ManufacturerRepair Facility LocatorCustomer Service #
EGOEGO locator855-346-5656
GreenworksGreenworks locator888-909-6757
RYOBIRYOBI locator800-525-2579
STIHLSTIHL locator800-467-8445
ToroToro locator888-384-9939
Sun Joe866-766-9563
SKILSKIL locator877-754-5999

How to Prevent Issues with An Electric Lawn Mower Not Starting

It happens to everyone. Your lawn mower was running perfectly fine, and then today, when you took it out, it just refused to start, and you’re now in need of a replacement.

Replacing lawn mowers can be a vicious cycle if you’re doing so frequently, especially considering how pricy they are.

So, if you find that you have trouble getting your lawn mower to start more often than you’d like and are wondering what you can do, the best advice we can give is maintenance.

Regularly maintaining your electric lawn mower will do wonders in preventing common issues, such as the inability to start.

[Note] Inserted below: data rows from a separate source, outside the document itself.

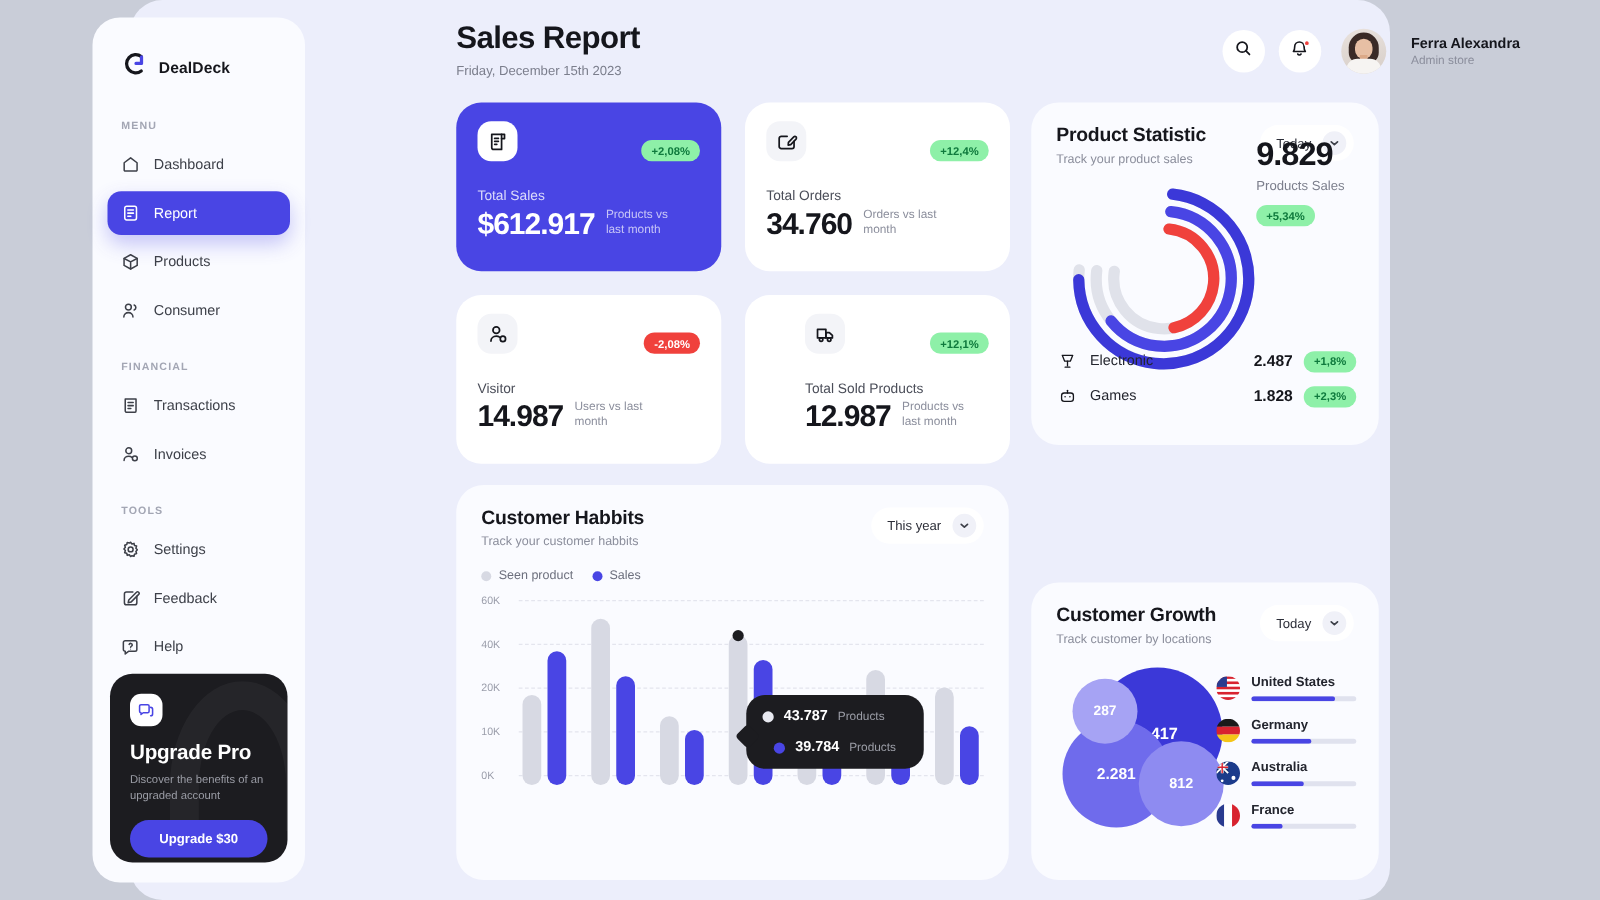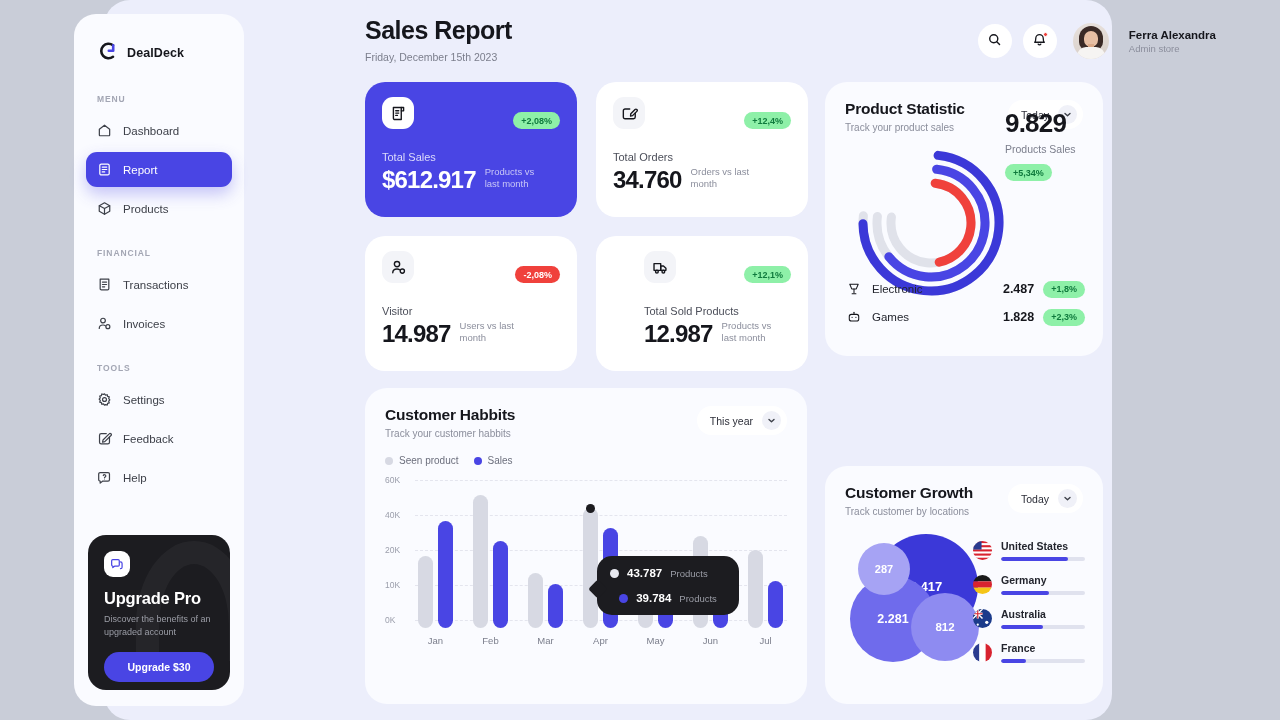--- a/index.html
+++ b/index.html
@@ -233,6 +233,16 @@
       <span>Products</span>
     </div>
 
+    <div class="nav-item">
+      <span class="ic">
+        <svg width="15" height="15" viewBox="0 0 16 16" fill="none" stroke="currentColor" stroke-width="1.3" stroke-linecap="round" stroke-linejoin="round">
+          <circle cx="6.1" cy="5" r="2.5"></circle>
+          <path d="M2.2 13.4c0-2.3 1.8-3.7 3.9-3.7s3.9 1.4 3.9 3.7"></path>
+          <path d="M11 3.2a2.3 2.3 0 0 1 0 4.3"></path>
+        </svg>
+      </span>
+      <span>Consumer</span>
+    </div>
 
     <div class="nav-section second">FINANCIAL</div>
 

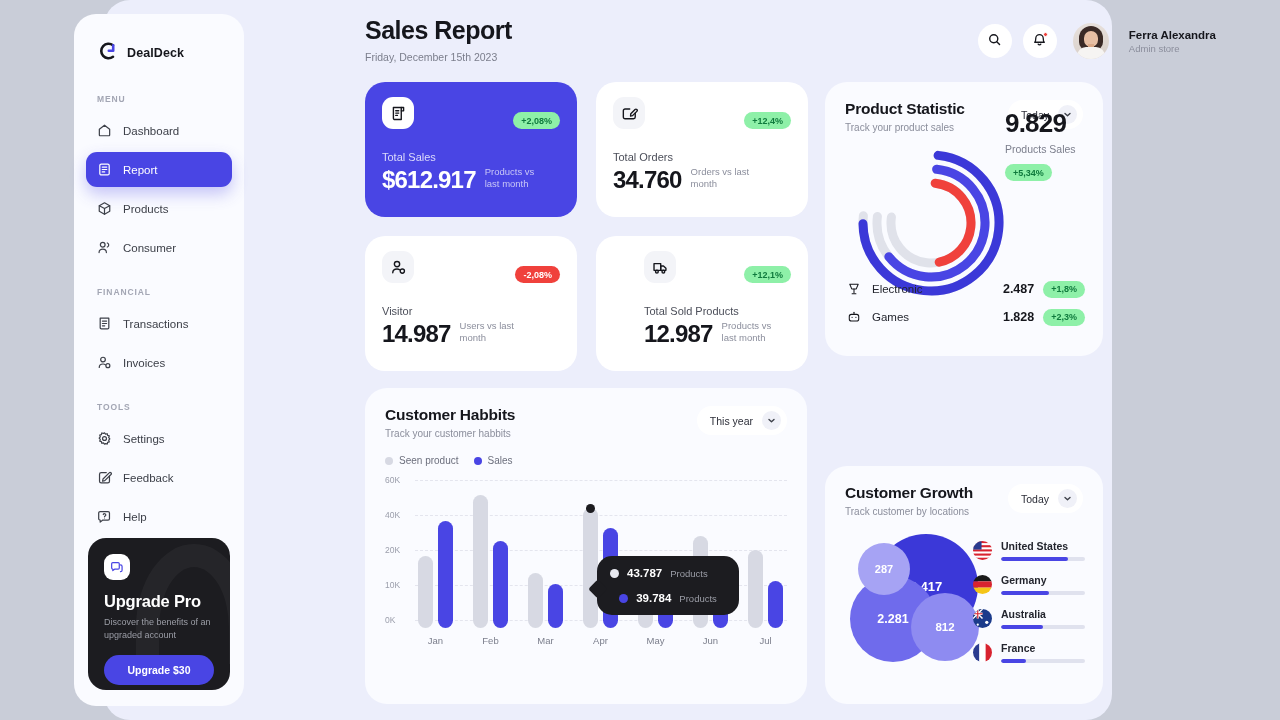--- a/index.html
+++ b/index.html
@@ -495,15 +495,6 @@
         </div>
       </div>
 
-      <div class="xlabels">
-        <span class="xlab">Jan</span>
-        <span class="xlab">Feb</span>
-        <span class="xlab">Mar</span>
-        <span class="xlab">Apr</span>
-        <span class="xlab">May</span>
-        <span class="xlab">Jun</span>
-        <span class="xlab">Jul</span>
-      </div>
 
       <div class="tooltip">
         <div class="tt-row">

A lot of the reasons listed above are just part of general maintenance that you can incorporate into your weekly, monthly, or seasonal use.

For instance, you should always empty the cutting bag and clear the deck of trimmings after every use, so it is clean and ready to go the next time you use it.

You can also keep track of your battery’s age and charge, so you know when it will likely need to be replaced in the future.

If you have a rechargeable battery, try to charge it an hour or two before you intend to use the lawn mower so it is at full power. If you leave a fully charged battery to sit in your lawn mower, it will often lose some of the charges over time.

Simple steps like these, in addition to regularly checking your lawn mower for wear and tear, will prevent most of the reasons listed above that prevent it from starting.

It will also increase your lawn mower’s longevity drastically, so you aren’t constantly purchasing replacements every few years, which of course, is beneficial for your wallet as much as your mental sanity.

So, check and maintain your lawn mower regularly and remember that in the event that where it doesn’t start, the reason is usually something simple and easy you can solve yourself.